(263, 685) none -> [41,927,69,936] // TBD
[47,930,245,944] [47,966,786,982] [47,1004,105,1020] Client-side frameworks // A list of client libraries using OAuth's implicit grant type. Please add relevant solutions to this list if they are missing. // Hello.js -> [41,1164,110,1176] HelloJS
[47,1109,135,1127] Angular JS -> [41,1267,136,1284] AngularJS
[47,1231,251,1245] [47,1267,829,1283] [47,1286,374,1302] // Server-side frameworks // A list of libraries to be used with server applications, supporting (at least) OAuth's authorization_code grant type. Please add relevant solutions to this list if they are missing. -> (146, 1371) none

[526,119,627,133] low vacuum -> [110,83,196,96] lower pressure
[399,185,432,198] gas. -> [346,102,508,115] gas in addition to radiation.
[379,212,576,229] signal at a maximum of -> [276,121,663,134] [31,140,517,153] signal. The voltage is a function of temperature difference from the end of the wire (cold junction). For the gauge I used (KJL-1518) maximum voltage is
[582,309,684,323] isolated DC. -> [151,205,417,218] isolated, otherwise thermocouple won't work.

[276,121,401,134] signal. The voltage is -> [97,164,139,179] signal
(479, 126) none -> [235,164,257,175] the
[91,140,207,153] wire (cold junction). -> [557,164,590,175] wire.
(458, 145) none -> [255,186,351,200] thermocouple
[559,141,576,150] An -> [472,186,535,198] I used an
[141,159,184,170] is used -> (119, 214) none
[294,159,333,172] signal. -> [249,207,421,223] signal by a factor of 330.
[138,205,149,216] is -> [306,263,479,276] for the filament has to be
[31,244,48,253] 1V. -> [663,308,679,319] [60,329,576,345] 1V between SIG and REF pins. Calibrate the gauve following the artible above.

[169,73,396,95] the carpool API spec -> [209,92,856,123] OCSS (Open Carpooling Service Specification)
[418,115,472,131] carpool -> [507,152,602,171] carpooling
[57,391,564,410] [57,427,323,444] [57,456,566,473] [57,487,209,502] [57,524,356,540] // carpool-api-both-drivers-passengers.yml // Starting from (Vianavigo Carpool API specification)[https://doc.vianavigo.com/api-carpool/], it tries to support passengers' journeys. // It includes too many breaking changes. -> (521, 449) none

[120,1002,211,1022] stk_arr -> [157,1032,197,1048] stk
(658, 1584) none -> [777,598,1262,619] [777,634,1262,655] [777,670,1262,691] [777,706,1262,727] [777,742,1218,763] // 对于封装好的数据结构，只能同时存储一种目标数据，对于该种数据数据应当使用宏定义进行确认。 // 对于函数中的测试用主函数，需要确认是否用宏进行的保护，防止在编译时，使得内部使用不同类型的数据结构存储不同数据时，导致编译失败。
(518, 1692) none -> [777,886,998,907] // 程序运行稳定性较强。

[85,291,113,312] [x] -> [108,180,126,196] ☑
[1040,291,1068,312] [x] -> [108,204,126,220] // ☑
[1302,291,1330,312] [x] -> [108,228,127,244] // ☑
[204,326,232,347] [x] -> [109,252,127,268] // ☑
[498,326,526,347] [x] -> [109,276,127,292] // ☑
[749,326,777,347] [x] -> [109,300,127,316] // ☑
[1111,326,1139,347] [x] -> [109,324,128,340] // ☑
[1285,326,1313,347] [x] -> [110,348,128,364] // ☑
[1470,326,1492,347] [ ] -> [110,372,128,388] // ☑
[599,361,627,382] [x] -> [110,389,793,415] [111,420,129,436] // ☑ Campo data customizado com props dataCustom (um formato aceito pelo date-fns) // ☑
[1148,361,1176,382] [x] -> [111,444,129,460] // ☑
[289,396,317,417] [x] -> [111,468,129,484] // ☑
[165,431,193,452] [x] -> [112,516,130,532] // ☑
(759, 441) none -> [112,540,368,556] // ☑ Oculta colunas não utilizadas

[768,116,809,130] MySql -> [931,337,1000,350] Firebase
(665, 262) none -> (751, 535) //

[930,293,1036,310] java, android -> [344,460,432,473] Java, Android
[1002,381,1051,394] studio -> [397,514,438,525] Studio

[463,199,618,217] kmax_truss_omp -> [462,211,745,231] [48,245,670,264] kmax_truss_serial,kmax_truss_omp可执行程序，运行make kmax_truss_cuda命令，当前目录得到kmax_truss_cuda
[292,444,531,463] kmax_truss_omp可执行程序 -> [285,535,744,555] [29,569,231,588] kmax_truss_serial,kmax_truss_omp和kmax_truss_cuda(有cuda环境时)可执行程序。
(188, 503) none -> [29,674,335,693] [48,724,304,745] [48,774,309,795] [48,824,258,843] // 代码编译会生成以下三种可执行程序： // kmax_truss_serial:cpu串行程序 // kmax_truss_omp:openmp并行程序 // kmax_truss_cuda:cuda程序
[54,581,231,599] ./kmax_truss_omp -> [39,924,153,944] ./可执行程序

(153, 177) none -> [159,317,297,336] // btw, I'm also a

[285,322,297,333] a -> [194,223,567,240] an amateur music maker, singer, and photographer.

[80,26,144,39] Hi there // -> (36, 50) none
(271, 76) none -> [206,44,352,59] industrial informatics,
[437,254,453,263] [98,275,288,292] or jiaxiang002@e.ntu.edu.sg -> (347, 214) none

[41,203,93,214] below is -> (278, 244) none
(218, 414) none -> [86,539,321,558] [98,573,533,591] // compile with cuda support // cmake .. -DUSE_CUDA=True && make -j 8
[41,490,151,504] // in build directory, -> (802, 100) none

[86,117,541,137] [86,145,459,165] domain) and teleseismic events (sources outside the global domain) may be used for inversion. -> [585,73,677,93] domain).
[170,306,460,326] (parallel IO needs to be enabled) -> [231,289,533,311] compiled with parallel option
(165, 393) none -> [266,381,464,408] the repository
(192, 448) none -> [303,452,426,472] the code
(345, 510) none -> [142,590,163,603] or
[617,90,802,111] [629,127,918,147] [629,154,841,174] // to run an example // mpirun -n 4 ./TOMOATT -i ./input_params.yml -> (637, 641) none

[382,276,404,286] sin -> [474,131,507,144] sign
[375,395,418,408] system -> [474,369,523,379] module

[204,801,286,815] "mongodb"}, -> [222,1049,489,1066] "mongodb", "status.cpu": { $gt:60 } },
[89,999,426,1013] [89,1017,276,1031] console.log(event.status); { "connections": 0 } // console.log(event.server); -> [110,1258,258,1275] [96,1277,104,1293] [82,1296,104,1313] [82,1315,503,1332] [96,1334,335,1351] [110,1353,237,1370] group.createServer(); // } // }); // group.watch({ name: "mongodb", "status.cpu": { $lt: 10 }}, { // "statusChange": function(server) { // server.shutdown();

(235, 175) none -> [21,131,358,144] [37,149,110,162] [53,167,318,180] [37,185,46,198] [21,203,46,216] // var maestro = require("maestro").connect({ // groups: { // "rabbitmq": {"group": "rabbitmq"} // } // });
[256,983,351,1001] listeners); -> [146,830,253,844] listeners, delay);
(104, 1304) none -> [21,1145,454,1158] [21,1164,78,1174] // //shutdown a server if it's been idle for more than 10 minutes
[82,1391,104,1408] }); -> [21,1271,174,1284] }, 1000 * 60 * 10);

_ _ _ _

Work instruction ▸
The records need to be set down again without a single difference.

Result below ▸
(263, 685) none -> [41,927,69,936] // TBD
[47,930,245,944] [47,966,786,982] [47,1004,105,1020] Client-side frameworks // A list of client libraries using OAuth's implicit grant type. Please add relevant solutions to this list if they are missing. // Hello.js -> [41,1164,110,1176] HelloJS
[47,1109,135,1127] Angular JS -> [41,1267,136,1284] AngularJS
[47,1231,251,1245] [47,1267,829,1283] [47,1286,374,1302] // Server-side frameworks // A list of libraries to be used with server applications, supporting (at least) OAuth's authorization_code grant type. Please add relevant solutions to this list if they are missing. -> (146, 1371) none

[526,119,627,133] low vacuum -> [110,83,196,96] lower pressure
[399,185,432,198] gas. -> [346,102,508,115] gas in addition to radiation.
[379,212,576,229] signal at a maximum of -> [276,121,663,134] [31,140,517,153] signal. The voltage is a function of temperature difference from the end of the wire (cold junction). For the gauge I used (KJL-1518) maximum voltage is
[582,309,684,323] isolated DC. -> [151,205,417,218] isolated, otherwise thermocouple won't work.

[276,121,401,134] signal. The voltage is -> [97,164,139,179] signal
(479, 126) none -> [235,164,257,175] the
[91,140,207,153] wire (cold junction). -> [557,164,590,175] wire.
(458, 145) none -> [255,186,351,200] thermocouple
[559,141,576,150] An -> [472,186,535,198] I used an
[141,159,184,170] is used -> (119, 214) none
[294,159,333,172] signal. -> [249,207,421,223] signal by a factor of 330.
[138,205,149,216] is -> [306,263,479,276] for the filament has to be
[31,244,48,253] 1V. -> [663,308,679,319] [60,329,576,345] 1V between SIG and REF pins. Calibrate the gauve following the artible above.

[169,73,396,95] the carpool API spec -> [209,92,856,123] OCSS (Open Carpooling Service Specification)
[418,115,472,131] carpool -> [507,152,602,171] carpooling
[57,391,564,410] [57,427,323,444] [57,456,566,473] [57,487,209,502] [57,524,356,540] // carpool-api-both-drivers-passengers.yml // Starting from (Vianavigo Carpool API specification)[https://doc.vianavigo.com/api-carpool/], it tries to support passengers' journeys. // It includes too many breaking changes. -> (521, 449) none

[120,1002,211,1022] stk_arr -> [157,1032,197,1048] stk
(658, 1584) none -> [777,598,1262,619] [777,634,1262,655] [777,670,1262,691] [777,706,1262,727] [777,742,1218,763] // 对于封装好的数据结构，只能同时存储一种目标数据，对于该种数据数据应当使用宏定义进行确认。 // 对于函数中的测试用主函数，需要确认是否用宏进行的保护，防止在编译时，使得内部使用不同类型的数据结构存储不同数据时，导致编译失败。
(518, 1692) none -> [777,886,998,907] // 程序运行稳定性较强。

[85,291,113,312] [x] -> [108,180,126,196] ☑
[1040,291,1068,312] [x] -> [108,204,126,220] // ☑
[1302,291,1330,312] [x] -> [108,228,127,244] // ☑
[204,326,232,347] [x] -> [109,252,127,268] // ☑
[498,326,526,347] [x] -> [109,276,127,292] // ☑
[749,326,777,347] [x] -> [109,300,127,316] // ☑
[1111,326,1139,347] [x] -> [109,324,128,340] // ☑
[1285,326,1313,347] [x] -> [110,348,128,364] // ☑
[1470,326,1492,347] [ ] -> [110,372,128,388] // ☑
[599,361,627,382] [x] -> [110,389,793,415] [111,420,129,436] // ☑ Campo data customizado com props dataCustom (um formato aceito pelo date-fns) // ☑
[1148,361,1176,382] [x] -> [111,444,129,460] // ☑
[289,396,317,417] [x] -> [111,468,129,484] // ☑
[165,431,193,452] [x] -> [112,516,130,532] // ☑
(759, 441) none -> [112,540,368,556] // ☑ Oculta colunas não utilizadas

[768,116,809,130] MySql -> [931,337,1000,350] Firebase
(665, 262) none -> (751, 535) //

[930,293,1036,310] java, android -> [344,460,432,473] Java, Android
[1002,381,1051,394] studio -> [397,514,438,525] Studio

[463,199,618,217] kmax_truss_omp -> [462,211,745,231] [48,245,670,264] kmax_truss_serial,kmax_truss_omp可执行程序，运行make kmax_truss_cuda命令，当前目录得到kmax_truss_cuda
[292,444,531,463] kmax_truss_omp可执行程序 -> [285,535,744,555] [29,569,231,588] kmax_truss_serial,kmax_truss_omp和kmax_truss_cuda(有cuda环境时)可执行程序。
(188, 503) none -> [29,674,335,693] [48,724,304,745] [48,774,309,795] [48,824,258,843] // 代码编译会生成以下三种可执行程序： // kmax_truss_serial:cpu串行程序 // kmax_truss_omp:openmp并行程序 // kmax_truss_cuda:cuda程序
[54,581,231,599] ./kmax_truss_omp -> [39,924,153,944] ./可执行程序

(153, 177) none -> [159,317,297,336] // btw, I'm also a

[285,322,297,333] a -> [194,223,567,240] an amateur music maker, singer, and photographer.

[80,26,144,39] Hi there // -> (36, 50) none
(271, 76) none -> [206,44,352,59] industrial informatics,
[437,254,453,263] [98,275,288,292] or jiaxiang002@e.ntu.edu.sg -> (347, 214) none

[41,203,93,214] below is -> (278, 244) none
(218, 414) none -> [86,539,321,558] [98,573,533,591] // compile with cuda support // cmake .. -DUSE_CUDA=True && make -j 8
[41,490,151,504] // in build directory, -> (802, 100) none

[86,117,541,137] [86,145,459,165] domain) and teleseismic events (sources outside the global domain) may be used for inversion. -> [585,73,677,93] domain).
[170,306,460,326] (parallel IO needs to be enabled) -> [231,289,533,311] compiled with parallel option
(165, 393) none -> [266,381,464,408] the repository
(192, 448) none -> [303,452,426,472] the code
(345, 510) none -> [142,590,163,603] or
[617,90,802,111] [629,127,918,147] [629,154,841,174] // to run an example // mpirun -n 4 ./TOMOATT -i ./input_params.yml -> (637, 641) none

[382,276,404,286] sin -> [474,131,507,144] sign
[375,395,418,408] system -> [474,369,523,379] module

[204,801,286,815] "mongodb"}, -> [222,1049,489,1066] "mongodb", "status.cpu": { $gt:60 } },
[89,999,426,1013] [89,1017,276,1031] console.log(event.status); { "connections": 0 } // console.log(event.server); -> [110,1258,258,1275] [96,1277,104,1293] [82,1296,104,1313] [82,1315,503,1332] [96,1334,335,1351] [110,1353,237,1370] group.createServer(); // } // }); // group.watch({ name: "mongodb", "status.cpu": { $lt: 10 }}, { // "statusChange": function(server) { // server.shutdown();

(235, 175) none -> [21,131,358,144] [37,149,110,162] [53,167,318,180] [37,185,46,198] [21,203,46,216] // var maestro = require("maestro").connect({ // groups: { // "rabbitmq": {"group": "rabbitmq"} // } // });
[256,983,351,1001] listeners); -> [146,830,253,844] listeners, delay);
(104, 1304) none -> [21,1145,454,1158] [21,1164,78,1174] // //shutdown a server if it's been idle for more than 10 minutes
[82,1391,104,1408] }); -> [21,1271,174,1284] }, 1000 * 60 * 10);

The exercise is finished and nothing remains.